Chimeric Antigen Receptor T-cell (CAR-T) therapy has revolutionized cancer treatment by harnessing the immune system to target and destroy tumor cells. While CAR-T has demonstrated success in blood cancers, its effectiveness in solid tumors remains limited due to challenges such as poor tumor infiltration, immune suppression, and T-cell exhaustion. To improve therapy outcomes, computational modeling is essential for optimizing treatment parameters, predicting failures, and testing novel interventions. However, existing models of CAR-T behavior are often overly simplistic or computationally expensive, making them impractical for large-scale simulations.
This project aims to develop a scalable agent-based simulation of CAR-T therapy using BioDynaMo, an open-source high-performance biological simulation platform. By modeling T-cell migration, tumor engagement, and microenvironmental factors, we will investigate key treatment variables such as dosage, administration timing, and combination therapies. The simulation will allow researchers to explore how tumor microenvironment suppression (e.g., regulatory T-cells, hypoxia, immunosuppressive cytokines) affects CAR-T efficacy and what strategies such as checkpoint inhibitors or cytokine support can improve outcomes.
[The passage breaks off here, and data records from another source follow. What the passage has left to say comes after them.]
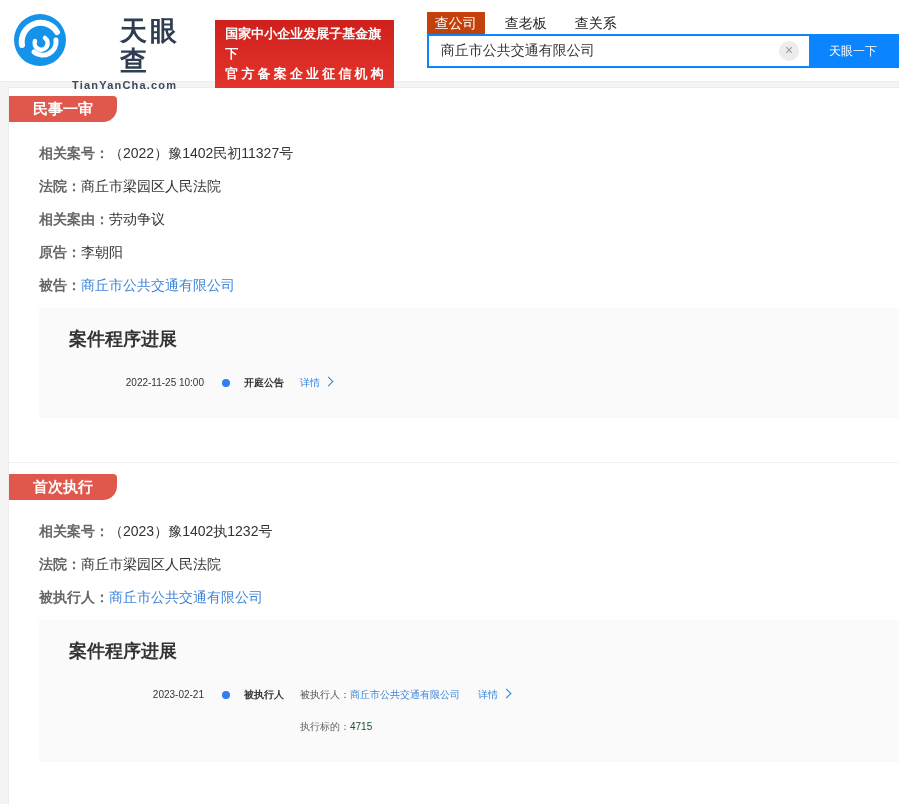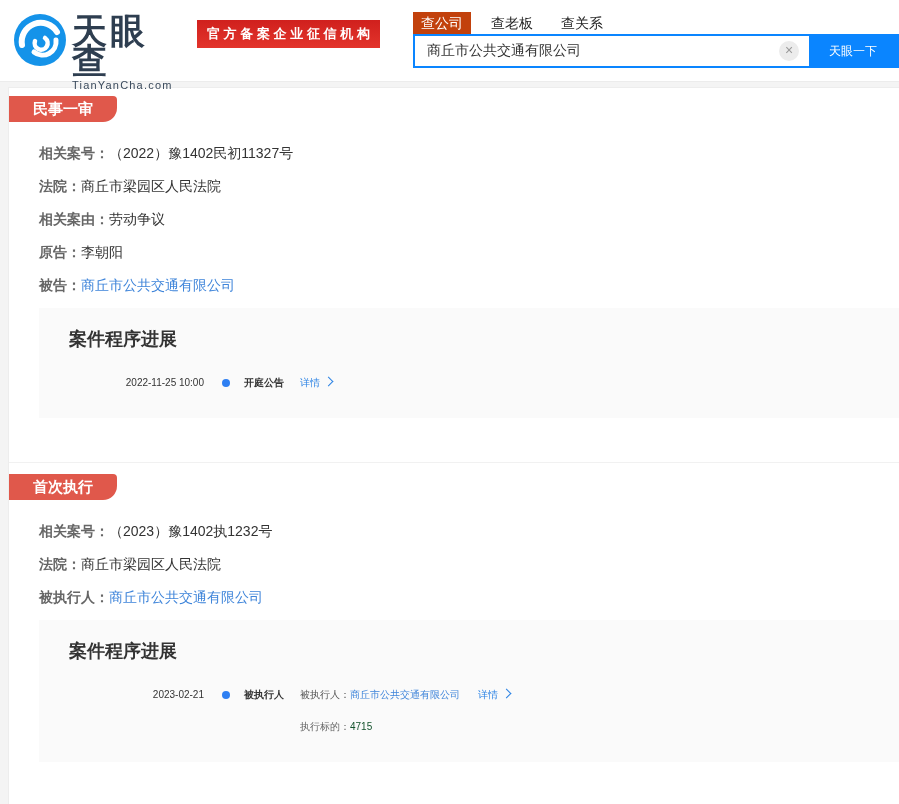"天眼查" .brand-cn { font-size: 35px -> 27px; margin-left: none -> 48px }
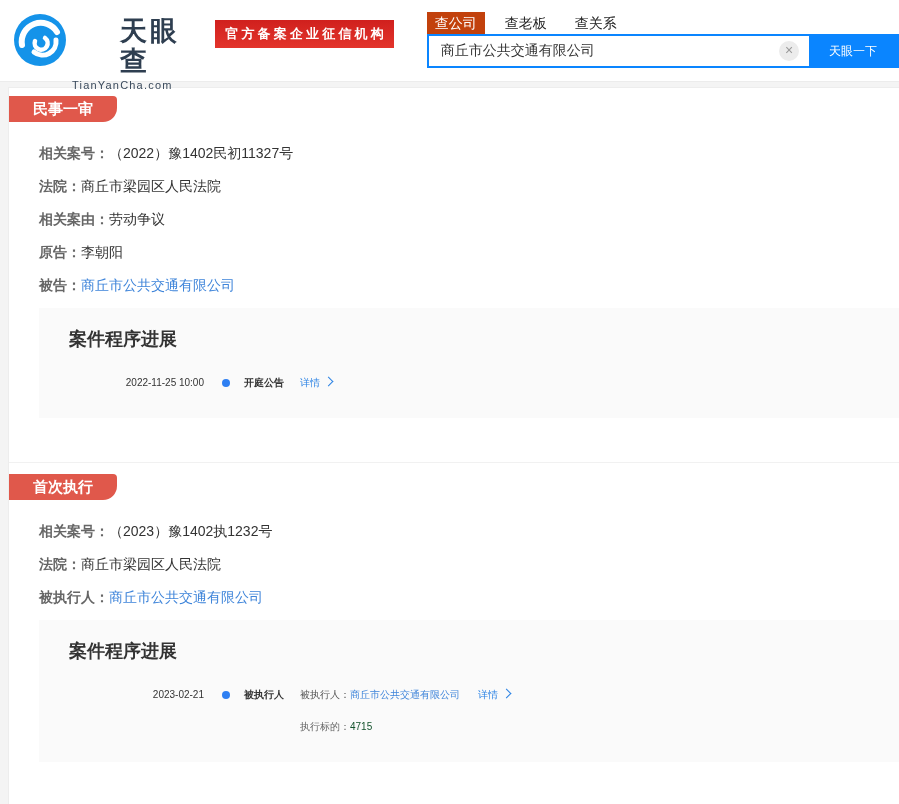"国家中小企业发展子基金旗下" div.promo-line1 { html: none -> <div>国家中小企业发展子基金旗下</div> }
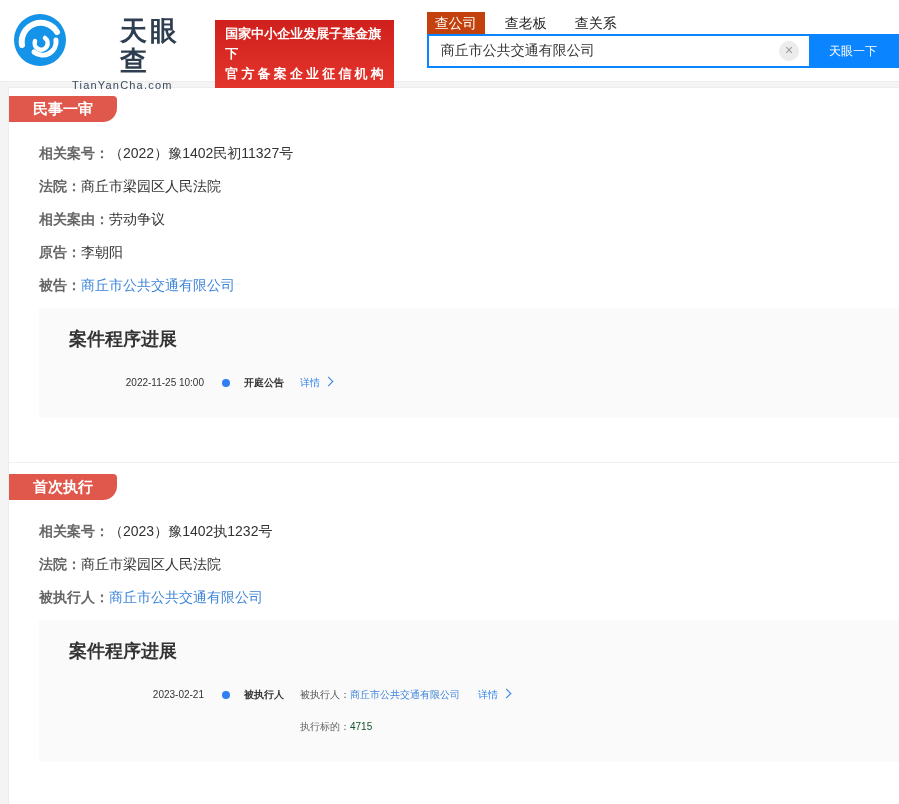"TianYanCha.com" .brand-en { font-weight: normal -> bold }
The final deliverable will be a fully documented, reproducible BioDynaMo simulation, along with analysis tools for visualizing treatment dynamics. The model will provide insights into the optimal CAR-T cell dosing, tumor penetration efficiency, and factors influencing therapy resistance. This project will serve as a foundation for in silico testing of immunotherapies, reducing the need for costly and time-consuming laboratory experiments while accelerating the development of more effective cancer treatments.